[DATASET RECORDS Boundary: Start]

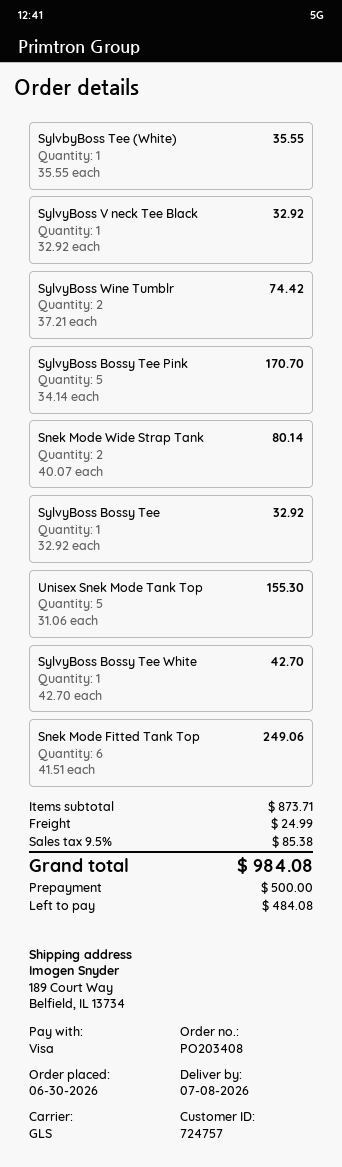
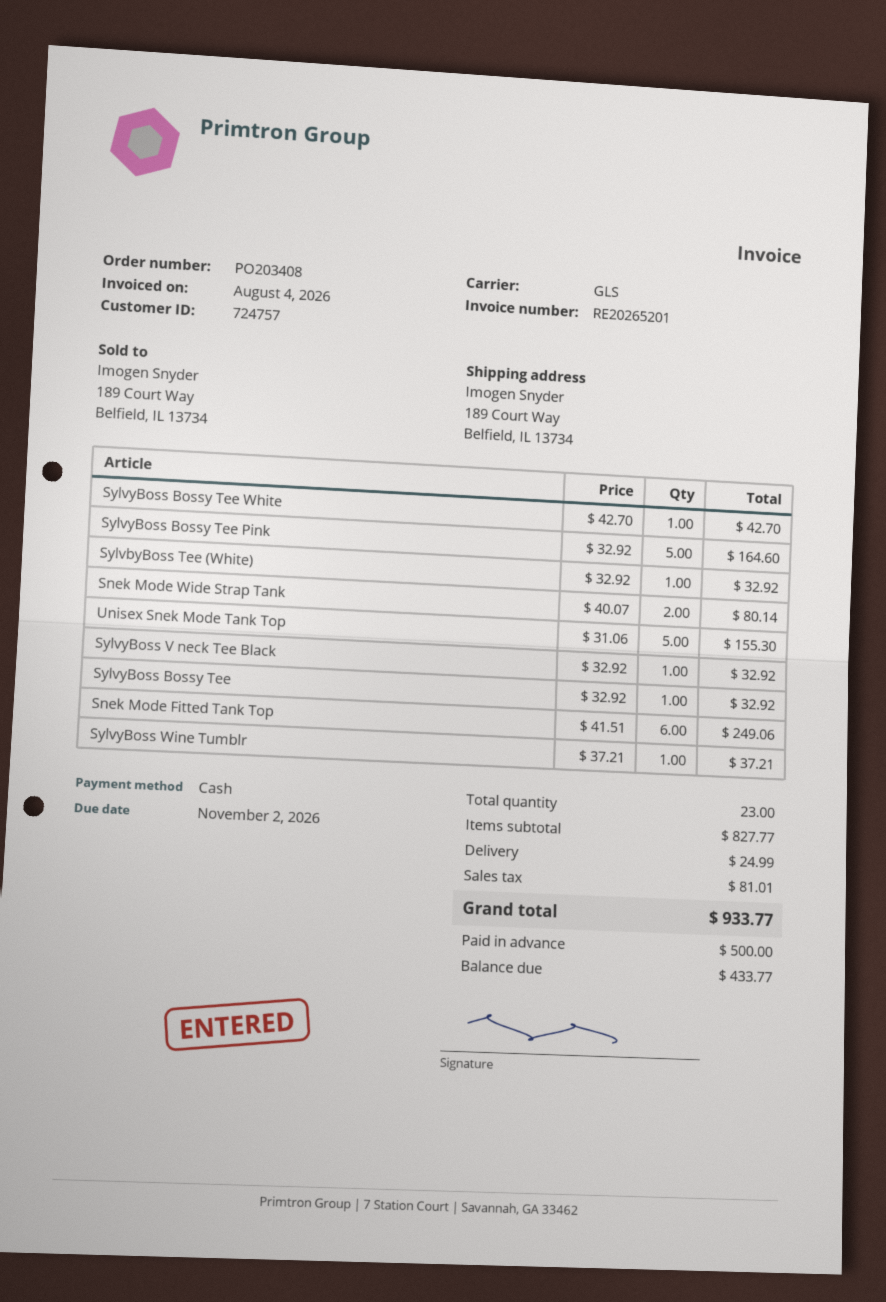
payment method: Visa -> cash
SylvbyBoss Tee (White): 1 x 35.55 = 35.55 -> 1 x 32.92 = 32.92
SylvyBoss Wine Tumblr: 2 x 37.21 = 74.42 -> 1 x 37.21 = 37.21
SylvyBoss Bossy Tee Pink: 5 x 34.14 = 170.70 -> 5 x 32.92 = 164.60
subtotal: 873.71 -> 827.77
tax: 85.38 -> 81.01
total: 984.08 -> 933.77
balance: 484.08 -> 433.77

[DATASET RECORDS Boundary: End]

Set down, word for word, only the lines running from the line with "tax: 85.38 -> 81.01" to the last line of the listing above. Both of those lines belong in your answer.

YOUR RESPONSE ::
tax: 85.38 -> 81.01
total: 984.08 -> 933.77
balance: 484.08 -> 433.77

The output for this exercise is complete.